TASK INSTRUCTIONS: Please copy out the entries below exactly, beginning with the line that contains "order number: 11861 -> 11681" and ending with the line that contains "Basic Caden O", and include nothing outside that span.

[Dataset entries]
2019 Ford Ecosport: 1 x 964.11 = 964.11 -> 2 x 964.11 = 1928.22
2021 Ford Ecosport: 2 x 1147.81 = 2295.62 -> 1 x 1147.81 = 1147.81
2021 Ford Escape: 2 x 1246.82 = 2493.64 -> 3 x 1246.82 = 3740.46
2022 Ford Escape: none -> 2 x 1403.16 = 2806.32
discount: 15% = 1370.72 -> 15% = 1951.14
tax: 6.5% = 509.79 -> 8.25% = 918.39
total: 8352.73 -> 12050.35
...
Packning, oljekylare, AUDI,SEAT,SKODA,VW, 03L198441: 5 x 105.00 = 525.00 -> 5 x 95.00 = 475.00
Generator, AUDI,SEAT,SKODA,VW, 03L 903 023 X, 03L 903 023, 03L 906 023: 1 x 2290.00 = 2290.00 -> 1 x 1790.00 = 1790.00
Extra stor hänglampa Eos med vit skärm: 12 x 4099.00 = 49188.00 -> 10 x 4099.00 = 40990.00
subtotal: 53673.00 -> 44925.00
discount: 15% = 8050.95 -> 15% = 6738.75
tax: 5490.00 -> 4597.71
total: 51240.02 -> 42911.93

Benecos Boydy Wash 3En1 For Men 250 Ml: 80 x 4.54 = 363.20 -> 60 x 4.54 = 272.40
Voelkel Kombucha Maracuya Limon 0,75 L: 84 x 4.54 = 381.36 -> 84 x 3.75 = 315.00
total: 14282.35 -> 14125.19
---
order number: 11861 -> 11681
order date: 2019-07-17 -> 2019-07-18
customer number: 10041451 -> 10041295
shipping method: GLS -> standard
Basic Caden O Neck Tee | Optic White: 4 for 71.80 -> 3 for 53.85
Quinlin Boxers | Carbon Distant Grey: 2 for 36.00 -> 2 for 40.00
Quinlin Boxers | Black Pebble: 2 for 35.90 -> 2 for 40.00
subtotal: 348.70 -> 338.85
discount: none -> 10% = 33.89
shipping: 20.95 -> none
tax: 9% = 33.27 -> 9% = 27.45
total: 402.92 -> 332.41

EXPECTED ANSWER:
order number: 11861 -> 11681
order date: 2019-07-17 -> 2019-07-18
customer number: 10041451 -> 10041295
shipping method: GLS -> standard
Basic Caden O Neck Tee | Optic White: 4 for 71.80 -> 3 for 53.85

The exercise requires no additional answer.